• _Source information_
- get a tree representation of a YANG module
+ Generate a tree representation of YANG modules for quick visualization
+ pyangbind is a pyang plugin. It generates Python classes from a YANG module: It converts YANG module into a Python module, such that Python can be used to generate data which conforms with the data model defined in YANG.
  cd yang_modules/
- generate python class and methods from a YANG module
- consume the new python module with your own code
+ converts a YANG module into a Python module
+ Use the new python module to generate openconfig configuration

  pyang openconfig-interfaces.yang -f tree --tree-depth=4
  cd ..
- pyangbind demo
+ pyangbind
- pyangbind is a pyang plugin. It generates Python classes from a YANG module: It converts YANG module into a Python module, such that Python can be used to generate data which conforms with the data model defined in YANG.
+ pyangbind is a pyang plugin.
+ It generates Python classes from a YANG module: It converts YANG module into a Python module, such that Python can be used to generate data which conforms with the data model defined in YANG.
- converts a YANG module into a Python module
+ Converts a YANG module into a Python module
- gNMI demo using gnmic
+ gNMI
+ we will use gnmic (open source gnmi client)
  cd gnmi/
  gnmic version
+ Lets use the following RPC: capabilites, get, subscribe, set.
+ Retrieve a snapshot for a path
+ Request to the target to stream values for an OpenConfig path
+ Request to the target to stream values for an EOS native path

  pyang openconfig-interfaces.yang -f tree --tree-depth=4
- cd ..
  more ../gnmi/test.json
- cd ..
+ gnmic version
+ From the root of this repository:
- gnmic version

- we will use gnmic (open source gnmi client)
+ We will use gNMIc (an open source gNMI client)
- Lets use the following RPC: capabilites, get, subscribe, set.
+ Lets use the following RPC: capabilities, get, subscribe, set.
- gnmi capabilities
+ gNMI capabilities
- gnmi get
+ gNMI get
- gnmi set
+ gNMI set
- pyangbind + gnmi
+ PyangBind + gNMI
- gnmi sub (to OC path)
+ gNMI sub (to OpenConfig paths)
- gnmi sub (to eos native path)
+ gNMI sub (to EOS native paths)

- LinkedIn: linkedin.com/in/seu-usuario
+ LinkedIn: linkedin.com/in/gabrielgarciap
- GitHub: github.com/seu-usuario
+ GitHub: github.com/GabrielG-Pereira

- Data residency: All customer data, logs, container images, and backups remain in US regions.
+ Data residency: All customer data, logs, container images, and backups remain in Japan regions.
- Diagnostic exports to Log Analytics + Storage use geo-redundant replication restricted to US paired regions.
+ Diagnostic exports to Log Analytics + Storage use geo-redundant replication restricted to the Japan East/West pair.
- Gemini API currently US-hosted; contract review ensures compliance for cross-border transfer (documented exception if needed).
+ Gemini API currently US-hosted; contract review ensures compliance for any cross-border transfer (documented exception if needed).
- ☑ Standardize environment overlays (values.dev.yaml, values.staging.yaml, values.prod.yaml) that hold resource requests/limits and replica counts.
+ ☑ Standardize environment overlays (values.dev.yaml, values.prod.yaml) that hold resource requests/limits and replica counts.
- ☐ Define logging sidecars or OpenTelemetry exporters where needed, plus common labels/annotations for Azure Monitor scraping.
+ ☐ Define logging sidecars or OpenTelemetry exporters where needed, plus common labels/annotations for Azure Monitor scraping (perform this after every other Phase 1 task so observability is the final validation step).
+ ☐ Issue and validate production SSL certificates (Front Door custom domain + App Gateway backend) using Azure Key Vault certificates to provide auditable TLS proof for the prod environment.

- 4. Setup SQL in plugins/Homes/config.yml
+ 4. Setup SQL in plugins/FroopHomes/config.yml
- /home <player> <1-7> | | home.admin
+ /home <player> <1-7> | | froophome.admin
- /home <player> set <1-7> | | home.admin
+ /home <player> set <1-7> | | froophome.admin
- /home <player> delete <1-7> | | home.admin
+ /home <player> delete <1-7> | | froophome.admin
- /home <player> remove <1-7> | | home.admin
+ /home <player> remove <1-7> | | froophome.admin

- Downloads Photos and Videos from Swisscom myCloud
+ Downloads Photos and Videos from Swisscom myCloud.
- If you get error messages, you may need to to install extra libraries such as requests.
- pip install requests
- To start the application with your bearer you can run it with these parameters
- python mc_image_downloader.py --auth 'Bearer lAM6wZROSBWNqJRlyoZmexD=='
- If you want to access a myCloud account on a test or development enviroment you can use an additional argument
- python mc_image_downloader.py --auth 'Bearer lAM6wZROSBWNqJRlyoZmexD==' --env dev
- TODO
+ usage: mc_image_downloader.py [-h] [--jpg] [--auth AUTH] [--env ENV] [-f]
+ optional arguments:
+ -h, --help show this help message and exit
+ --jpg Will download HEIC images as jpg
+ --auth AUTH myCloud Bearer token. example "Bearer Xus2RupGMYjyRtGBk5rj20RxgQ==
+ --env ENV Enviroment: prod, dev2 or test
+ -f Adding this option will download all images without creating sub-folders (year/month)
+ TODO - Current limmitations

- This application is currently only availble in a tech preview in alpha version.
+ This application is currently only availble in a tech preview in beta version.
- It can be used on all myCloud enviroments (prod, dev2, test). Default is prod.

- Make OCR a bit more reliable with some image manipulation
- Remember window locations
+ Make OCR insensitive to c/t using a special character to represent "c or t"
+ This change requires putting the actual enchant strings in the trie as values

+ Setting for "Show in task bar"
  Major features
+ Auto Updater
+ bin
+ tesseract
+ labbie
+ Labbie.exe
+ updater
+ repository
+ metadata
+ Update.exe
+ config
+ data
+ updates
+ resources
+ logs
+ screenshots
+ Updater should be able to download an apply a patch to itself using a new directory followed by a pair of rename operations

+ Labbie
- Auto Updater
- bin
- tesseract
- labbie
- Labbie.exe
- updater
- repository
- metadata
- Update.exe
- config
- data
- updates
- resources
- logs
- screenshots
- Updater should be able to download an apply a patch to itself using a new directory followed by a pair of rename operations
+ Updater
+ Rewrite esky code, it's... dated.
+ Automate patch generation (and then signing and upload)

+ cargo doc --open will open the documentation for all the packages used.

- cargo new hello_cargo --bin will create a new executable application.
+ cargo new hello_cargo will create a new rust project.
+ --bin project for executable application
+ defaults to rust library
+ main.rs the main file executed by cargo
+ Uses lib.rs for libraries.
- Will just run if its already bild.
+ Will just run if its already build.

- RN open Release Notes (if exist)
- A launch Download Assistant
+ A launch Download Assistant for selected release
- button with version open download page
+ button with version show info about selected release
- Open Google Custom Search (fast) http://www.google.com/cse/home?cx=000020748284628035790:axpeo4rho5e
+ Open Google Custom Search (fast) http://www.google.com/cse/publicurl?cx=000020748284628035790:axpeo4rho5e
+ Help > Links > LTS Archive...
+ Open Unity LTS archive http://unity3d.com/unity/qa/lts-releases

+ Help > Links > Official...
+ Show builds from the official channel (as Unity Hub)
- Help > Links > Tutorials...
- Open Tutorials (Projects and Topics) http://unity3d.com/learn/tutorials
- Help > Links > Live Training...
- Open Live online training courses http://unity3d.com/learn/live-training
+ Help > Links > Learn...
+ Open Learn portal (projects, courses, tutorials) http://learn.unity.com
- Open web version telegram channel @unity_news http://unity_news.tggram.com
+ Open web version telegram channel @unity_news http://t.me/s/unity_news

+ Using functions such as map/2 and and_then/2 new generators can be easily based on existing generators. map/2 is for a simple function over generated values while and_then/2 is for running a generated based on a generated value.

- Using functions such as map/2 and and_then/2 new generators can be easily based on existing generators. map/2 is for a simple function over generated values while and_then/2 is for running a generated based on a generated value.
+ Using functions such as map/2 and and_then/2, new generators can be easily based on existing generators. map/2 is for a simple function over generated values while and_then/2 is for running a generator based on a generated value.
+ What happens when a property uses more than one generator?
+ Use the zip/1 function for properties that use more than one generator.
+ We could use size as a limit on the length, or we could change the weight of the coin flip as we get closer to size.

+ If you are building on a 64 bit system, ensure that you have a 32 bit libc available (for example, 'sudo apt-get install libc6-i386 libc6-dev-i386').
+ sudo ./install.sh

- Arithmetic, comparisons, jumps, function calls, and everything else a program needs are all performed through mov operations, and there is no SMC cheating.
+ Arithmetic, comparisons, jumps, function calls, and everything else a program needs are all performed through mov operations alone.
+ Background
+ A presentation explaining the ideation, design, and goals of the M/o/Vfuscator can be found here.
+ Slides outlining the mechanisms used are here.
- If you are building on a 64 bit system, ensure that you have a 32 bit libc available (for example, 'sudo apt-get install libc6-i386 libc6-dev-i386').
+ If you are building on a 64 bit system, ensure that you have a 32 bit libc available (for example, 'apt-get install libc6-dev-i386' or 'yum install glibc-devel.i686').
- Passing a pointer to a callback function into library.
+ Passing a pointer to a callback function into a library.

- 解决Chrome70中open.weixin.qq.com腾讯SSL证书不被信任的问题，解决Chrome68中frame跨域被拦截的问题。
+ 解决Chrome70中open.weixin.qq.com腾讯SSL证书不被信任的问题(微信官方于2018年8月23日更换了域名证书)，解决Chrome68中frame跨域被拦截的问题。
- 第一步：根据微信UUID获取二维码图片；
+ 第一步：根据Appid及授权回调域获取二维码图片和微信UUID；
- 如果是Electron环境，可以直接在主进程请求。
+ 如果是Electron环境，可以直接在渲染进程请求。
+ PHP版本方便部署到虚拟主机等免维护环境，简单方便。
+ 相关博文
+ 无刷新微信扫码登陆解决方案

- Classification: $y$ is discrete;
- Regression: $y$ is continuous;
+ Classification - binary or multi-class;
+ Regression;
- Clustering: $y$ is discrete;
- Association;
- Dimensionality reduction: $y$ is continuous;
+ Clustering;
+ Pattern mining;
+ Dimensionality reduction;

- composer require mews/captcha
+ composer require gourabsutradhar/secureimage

• _Task directions_
Show all lines from the entries that hold "pointer".

• _Solved problem_
- Passing a pointer to a callback function into library.
+ Passing a pointer to a callback function into a library.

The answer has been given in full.